Around the World in a Million Words

“Can I ask you something?” A friend put forth recently over a half-empty bottle of wine.

“Sure,” I responded.

“Who pays you to write?”

I promptly laughed in his face.

No one, really, is the answer – which is mostly true. From time to time, I might get paid for some writing, although that is almost exclusively backdated payment for something I’ve already written. And, likely, something I wrote without the knowledge or, at least, the guarantee that I would get paid at the end of the day. 

The most significant payment I’ve received for writing is in writing a friend’s mum’s memoirs, a draft that’s currently sitting on my laptop at well over 100,000 words (somewhere in between Harry Potter and the Prisoner of Azkaban and The Goblet of Fire, for visual reference). I didn’t write a single word of that book, I didn’t sit for a single research session, without already knowing I was getting paid for it. It was the most validating moment of my career as a writer – even if the phrase “my career as a writer” still, quite frankly, gives me imposter syndrome.

But, wait! I hear you cry. You published a novel.
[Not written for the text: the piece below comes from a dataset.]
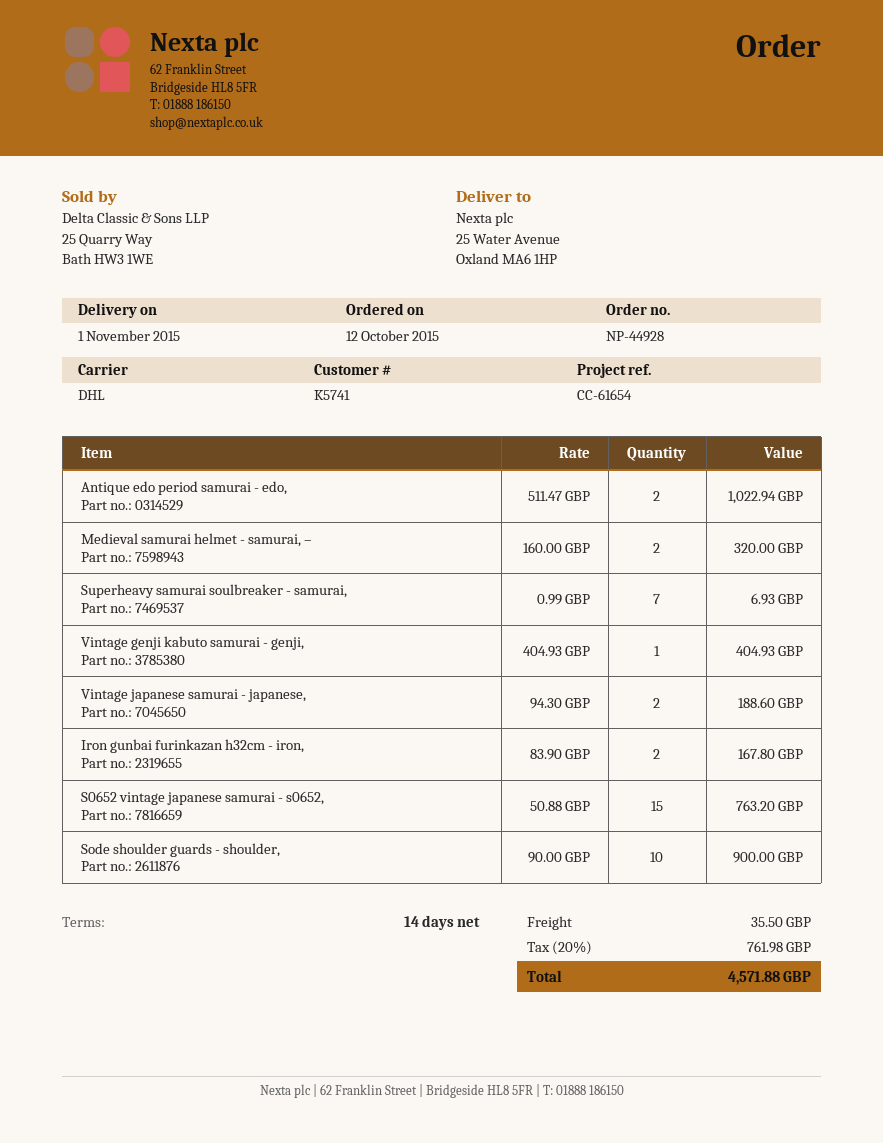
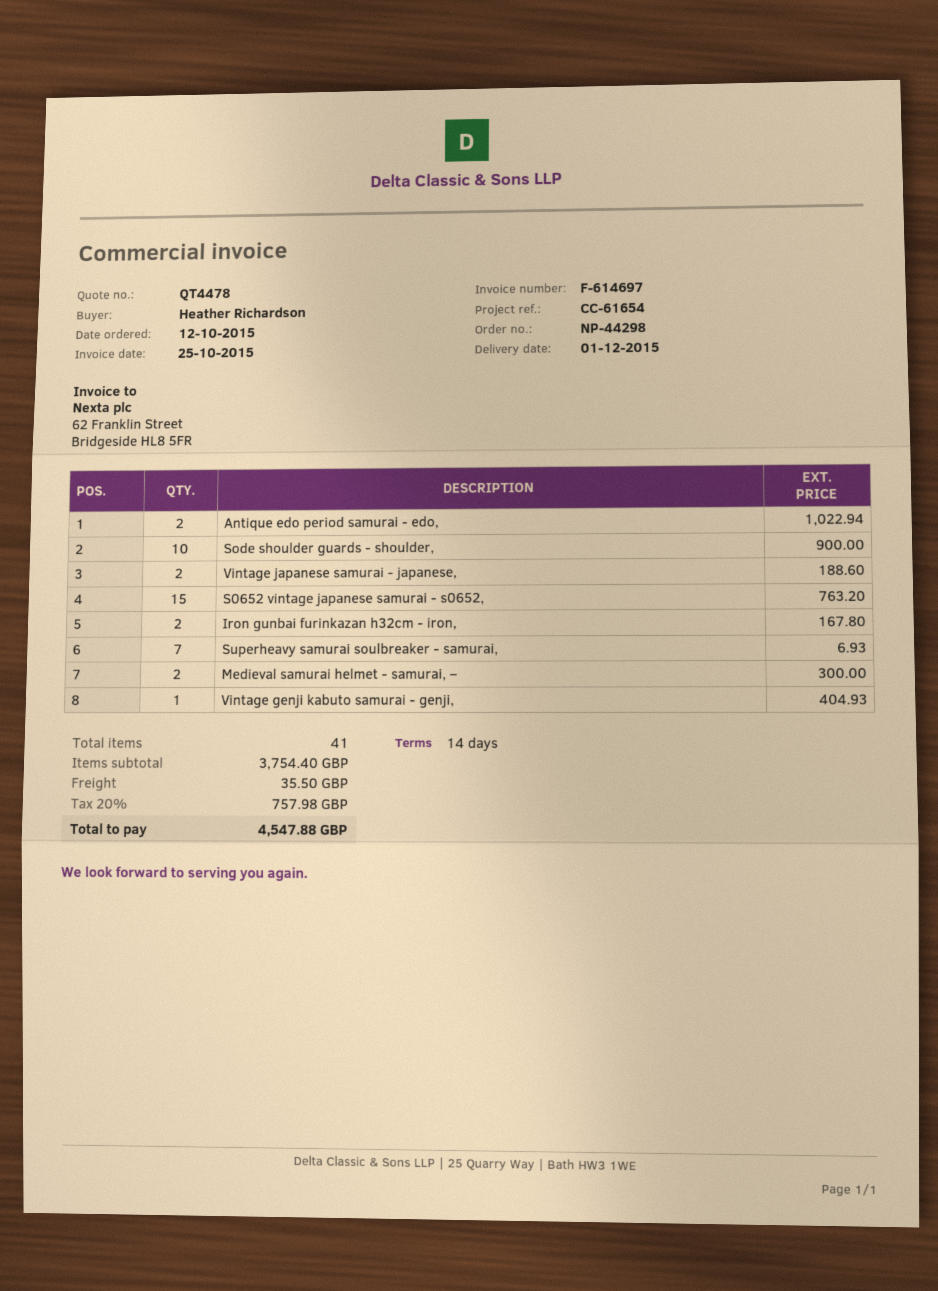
order number: NP-44928 -> NP-44298
delivery date: 2015-11-01 -> 2015-12-01
Medieval samurai helmet - samurai, –: 2 for 320.00 -> 2 for 300.00
tax: 20% = 761.98 -> 20% = 757.98
total: 4571.88 -> 4547.88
Surely you got paid?

Speakeasy launch night with some very special people.

Speakeasy launch night with some very special people.

I mean, yes – and no. At the time, being a non-agented author publishing through a small, independent press, I relied on royalties. Royalties rely on book sales – of which I had a small to moderate amount, I reckon, as these things go. Royalties, by the way, are miniscule. Royalties are why when people ask me where to buy my book, I send them anywhere but Amazon (that, and morality ethics, I suppose). Royalties are the thing that make me grind my teeth because my dad gets absolutely loads of them while I’m lucky if I make $20 in a year from them – until I remember that his royalties paid for my dental surgery and I really better stop grinding my teeth.
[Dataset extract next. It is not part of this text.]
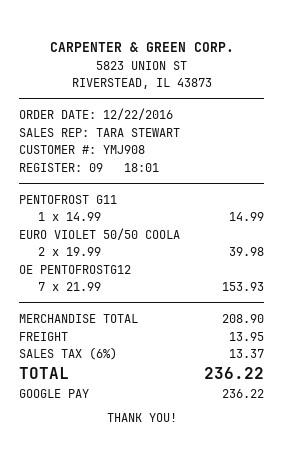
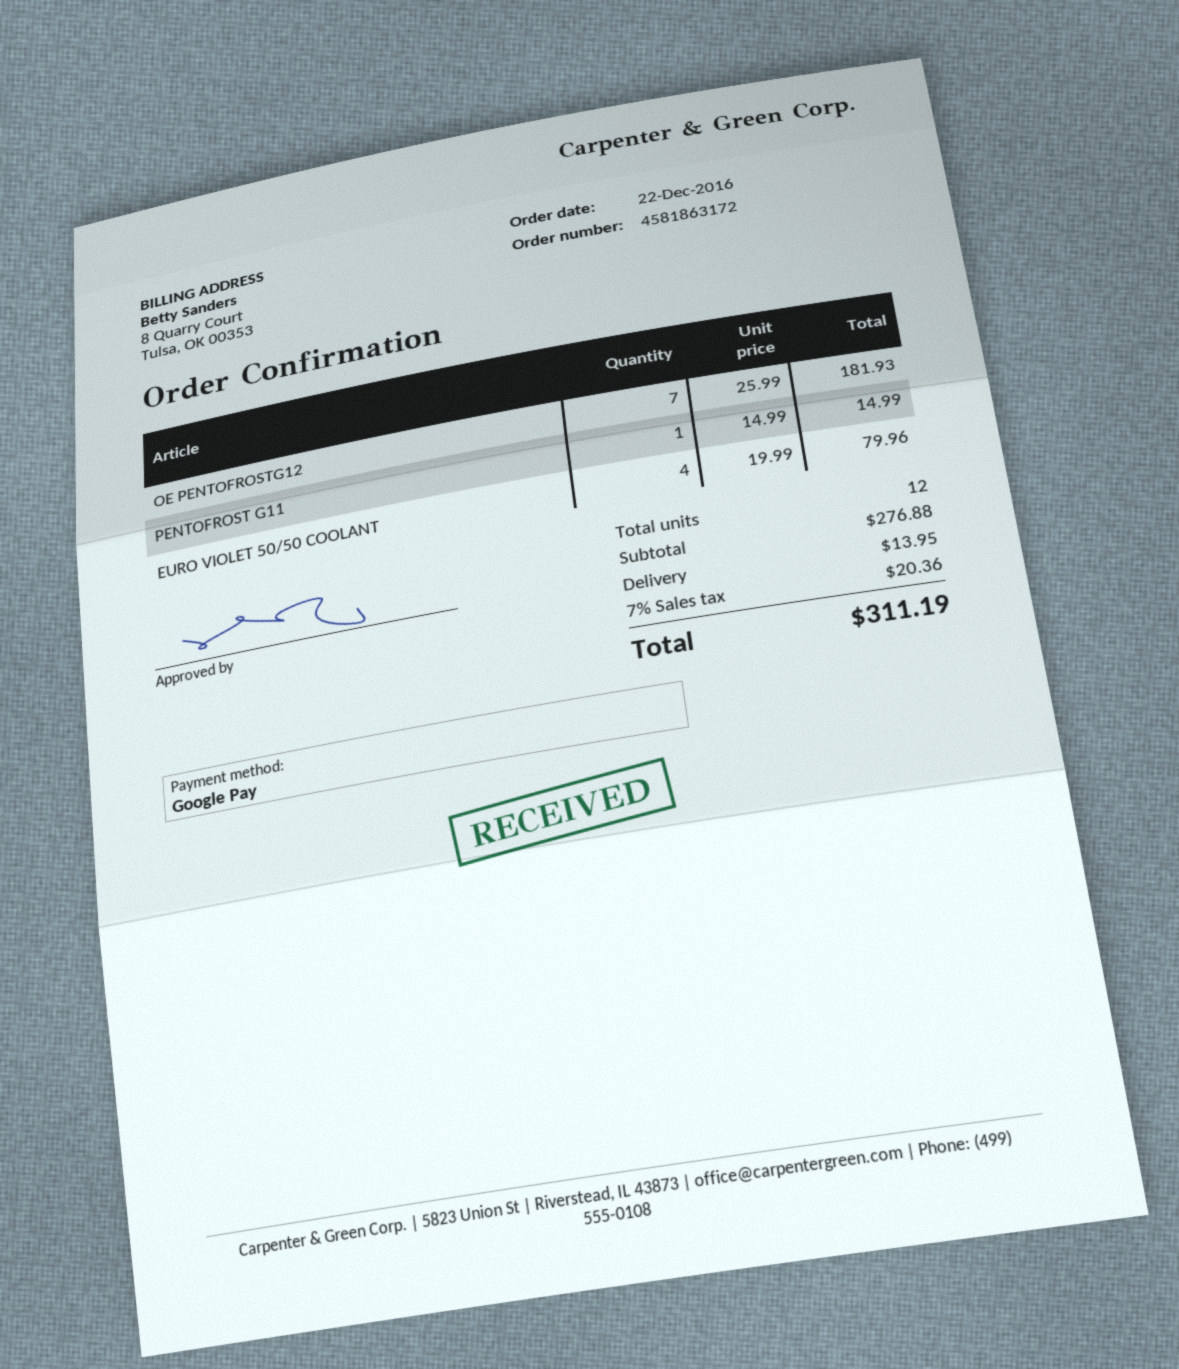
EURO VIOLET 50/50 COOLA: 2 x 19.99 = 39.98 -> 4 x 19.99 = 79.96
OE PENTOFROSTG12: 7 x 21.99 = 153.93 -> 7 x 25.99 = 181.93
subtotal: 208.90 -> 276.88
tax: 6% = 13.37 -> 7% = 20.36
total: 236.22 -> 311.19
If I was in this industry to get paid, I’d be an idiot. I’ve been writing for around ten years, at this point, if we ignore the convoluted, hastily-scribbled stories of my early years. In the past ten years, I’ve probably written close to a million words, between short stories, novels, blog posts, and the good old internet black hole of fanfiction. 

I’m not going to dip more than a toe into the longstanding fanfiction debate but I will say this: writing fanfiction for five years made me the writer I am today. Every word you write makes you a better writer. I churned out hundreds of thousands of words in that time. I figured out what worked and what didn’t. I grew confidence. I developed my voice. 

But the absolute best thing about writing fanfiction is that people read it. People still read it. I get emails for an account I forget exists about people still commenting on those today. I didn’t become a writer to get paid. But I did become a writer, at least in part, to get read.

That’s the most challenging thing of all. Yes, the writing can be tough. And, yes, I hate editing with a passion. Editing is a soul-wrenching process of digging a knife into the guts of thing you created and rearranging them over and over again until you find the exact one way they will fit. Trying to find representation and getting published, which is where I find myself now, is mentally and emotionally draining and a true test in perseverance. 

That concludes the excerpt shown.